Arsène Oka

Personal information
- Full name: Touoly Arsène Oka
- Date of birth: 20 December 1983 (age 42)
- Place of birth: Abidjan, Ivory Coast
- Height: 5 ft 8 in (1.73 m)
- Position: Forward

Senior career*
- Years: Team / Apps / (Gls)
- 2004: Stade d'Abidjan
- 2005: Stella Club d'Adjamé
- 2006: Africa Sports National
- 2006–2007: New England Revolution / 1 / (0)
- 2008: Portland Timbers / 7 / (0)
- 2009: Cleveland City Stars / 13 / (0)
- 2010: Vermont Voltage / 4 / (1)
- 2015–2016: Central Park Rangers FC
- 2016–2017: Greek American AA
- 2017–2019: KidSuper Samba AC / 6 / (5)
- 2020–2021: KidSuper Samba AC / 1 / (0)

International career^{‡}
- Ivory Coast U-17
- Ivory Coast U-20

= Arsène Oka =

Ivorian footballer

Arsène Oka (born 20 December 1983) is a former Ivorian footballer who played as a forward.

==Career==

===Professional===
Oka played in his native Ivory Coast for Stade d'Abidjan, Stella Club d'Adjamé and Africa Sports National, helping the latter team to the runner-up spot in the Côte d'Ivoire Premier Division in 2005 and subsequently playing in the CAF Champions League, before signing with New England Revolution of Major League Soccer in September 2006.

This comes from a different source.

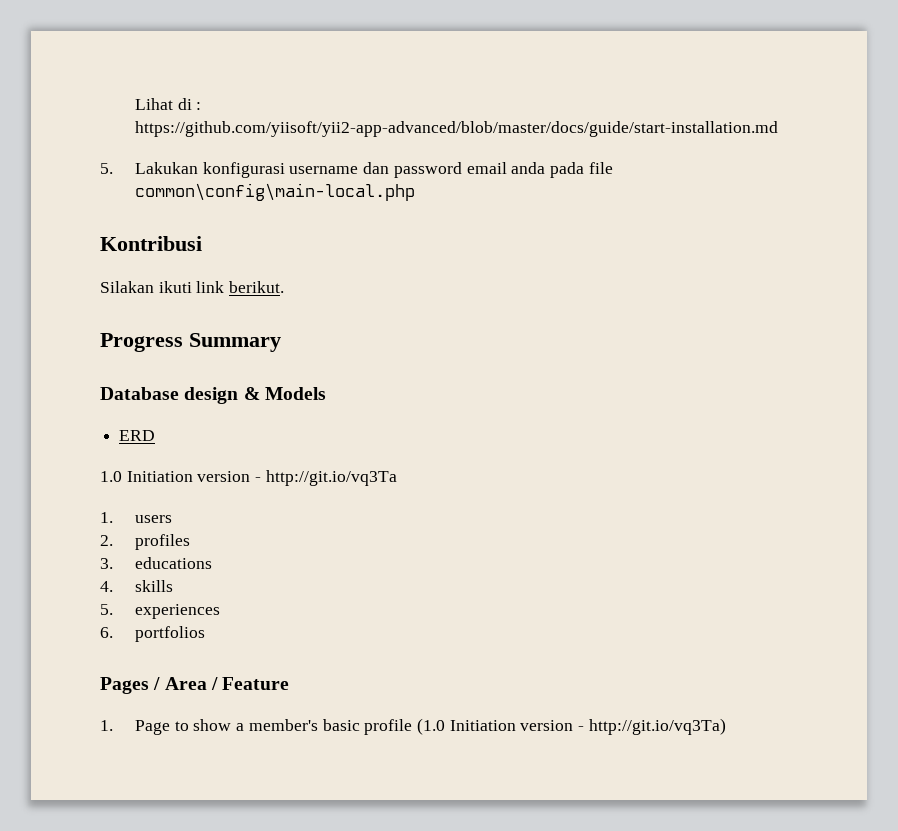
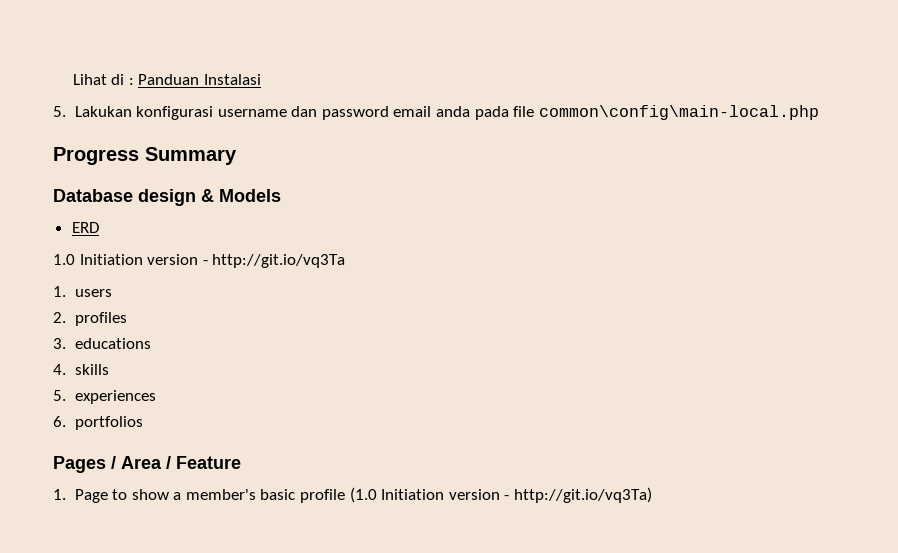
[134,121,778,137] https://github.com/yiisoft/yii2-app-advanced/blob/master/docs/guide/start-installation.md -> [138,74,261,85] Panduan Instalasi
[100,236,202,251] [100,281,285,293] // Kontribusi // Silakan ikuti link berikut. -> (819, 112) none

Having found opportunities in MLS difficult because of a persistent MCL injury, and having made just 1 senior appearance for Revolution against the Chicago Fire in his two years with the team, Oka signed with the Portland Timbers for the 2008 season, eventually featuring in 7 games and scoring 1 goal. He then signed for the newly promoted USL First Division side Cleveland City Stars for the 2009 season, and played 13 times for the team, before the club folded at the end of the season.

Having been unable to secure a professional contract elsewhere, Oka signed with Vermont Voltage of the USL Premier Development League, scoring the winning goal in their opening match of the 2010 season.